BRIEF – Within the material below, transcribe exactly the lines from the one holding "min. peak winds" through the one holding "html: none ->", keeping both ends and skipping the rest.

AVAILABLE DATA –
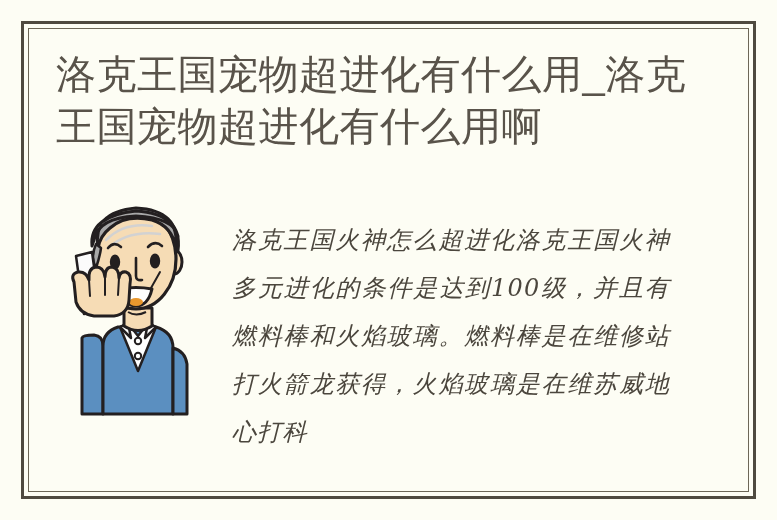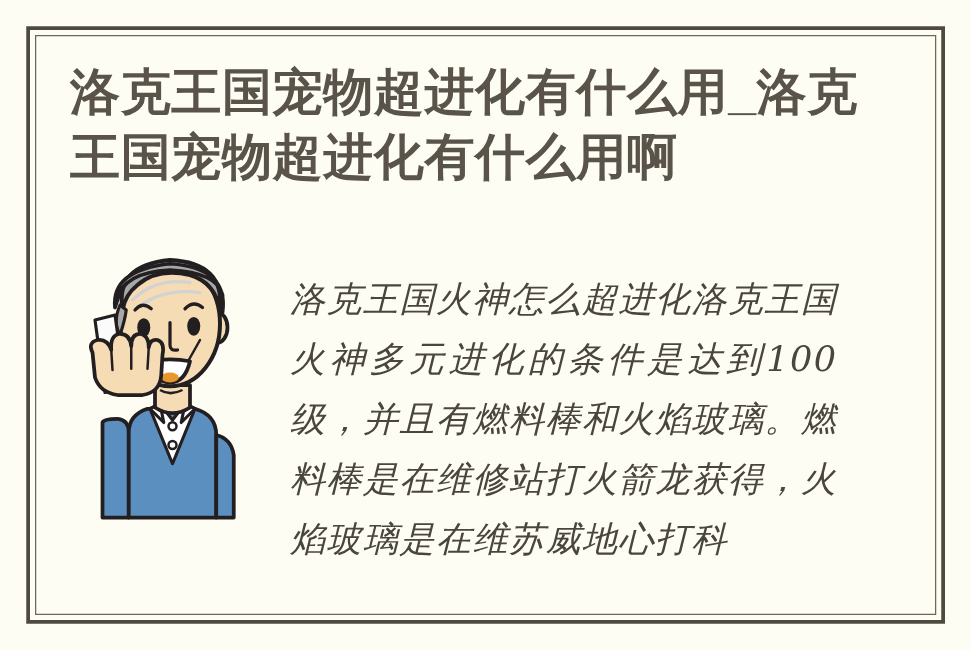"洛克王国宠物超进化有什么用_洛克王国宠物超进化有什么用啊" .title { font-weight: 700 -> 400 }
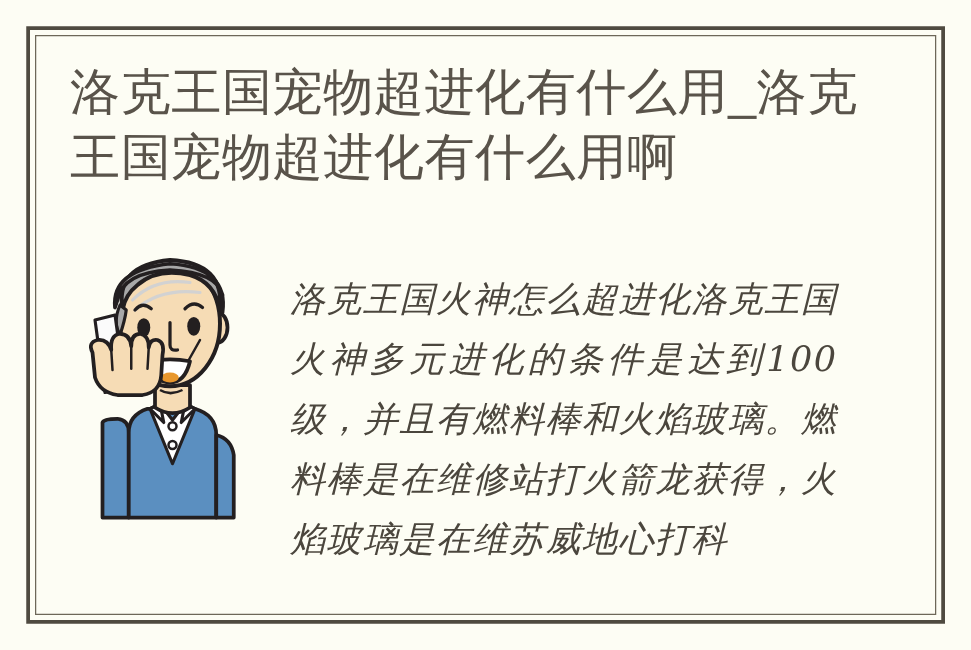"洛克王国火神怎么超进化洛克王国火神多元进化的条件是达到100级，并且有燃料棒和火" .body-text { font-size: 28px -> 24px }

* * *

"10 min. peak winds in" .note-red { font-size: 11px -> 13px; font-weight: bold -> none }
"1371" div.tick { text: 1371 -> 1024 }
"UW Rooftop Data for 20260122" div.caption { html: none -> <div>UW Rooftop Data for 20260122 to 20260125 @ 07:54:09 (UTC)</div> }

---

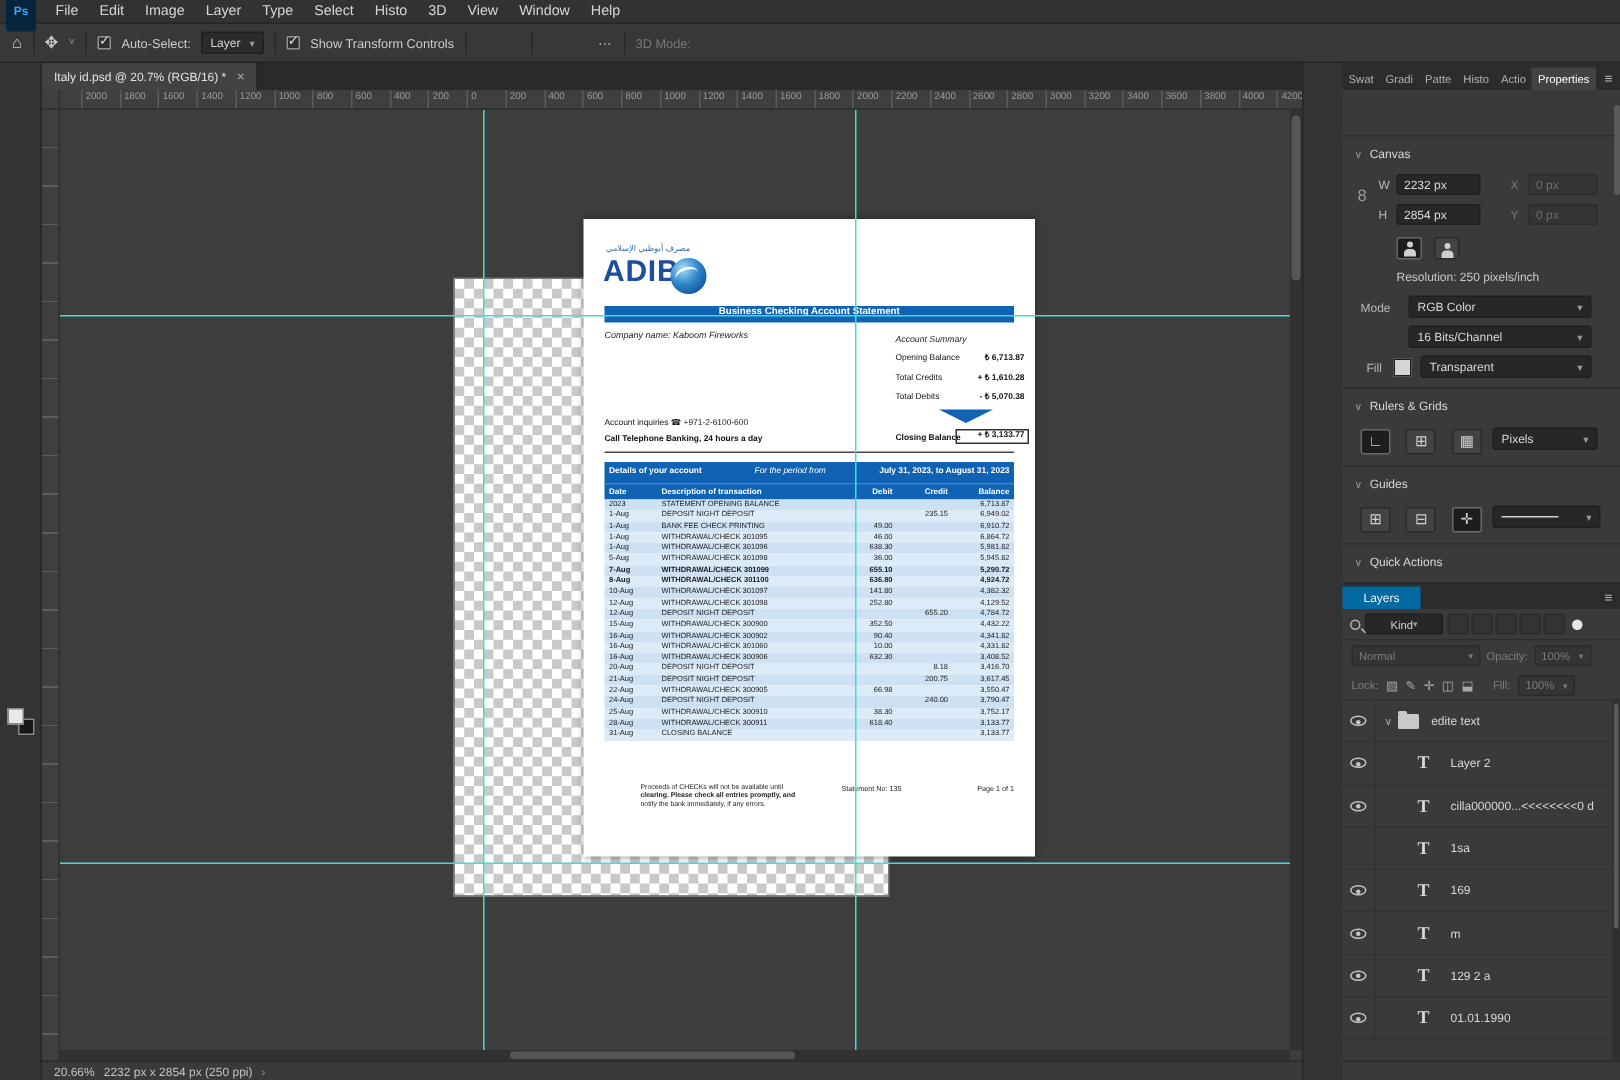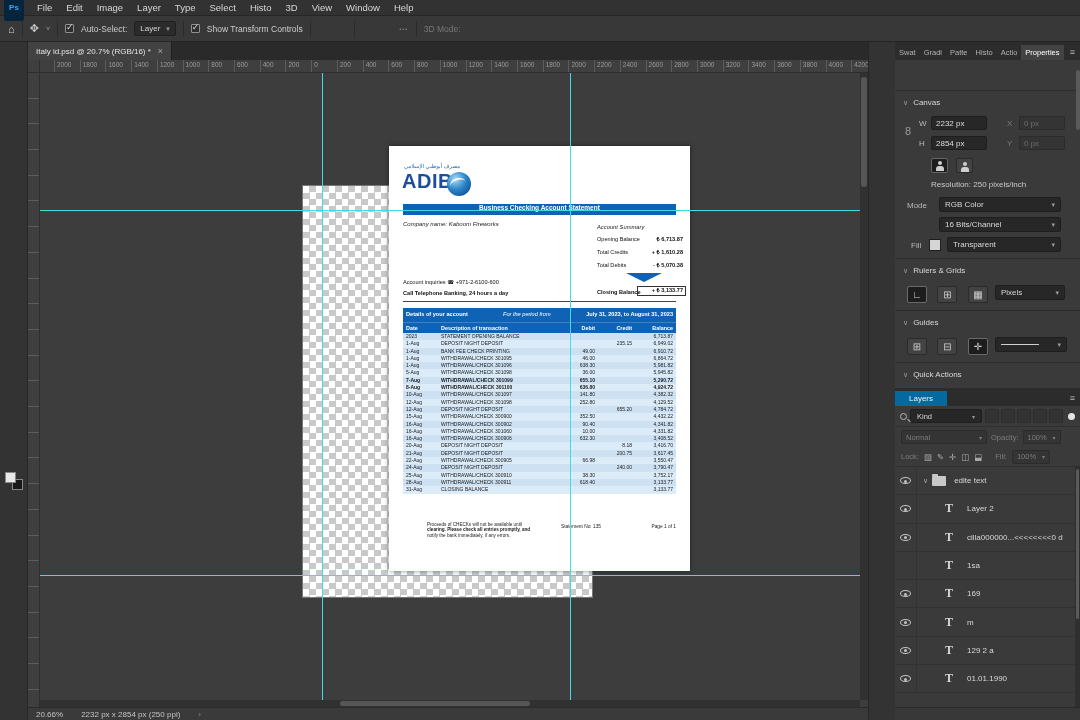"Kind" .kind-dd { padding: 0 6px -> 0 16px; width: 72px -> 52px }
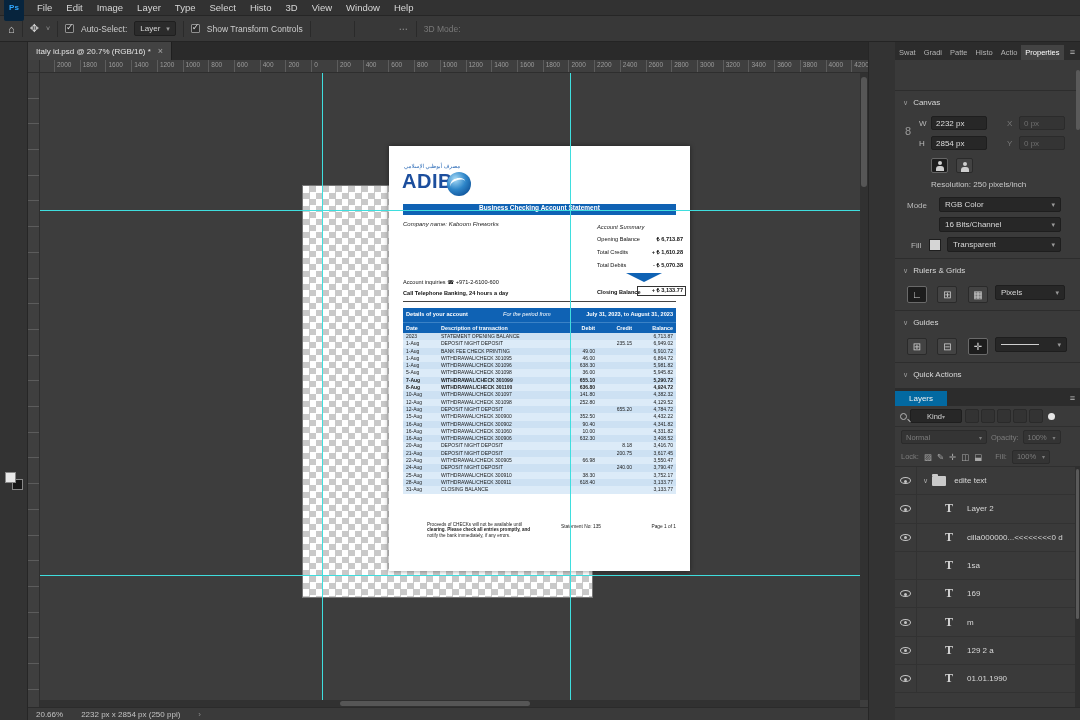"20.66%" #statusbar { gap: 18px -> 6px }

RESULT –
"10 min. peak winds in" .note-red { font-size: 11px -> 13px; font-weight: bold -> none }
"1371" div.tick { text: 1371 -> 1024 }
"UW Rooftop Data for 20260122" div.caption { html: none -> <div>UW Rooftop Data for 20260122 to 20260125 @ 07:54:09 (UTC)</div> }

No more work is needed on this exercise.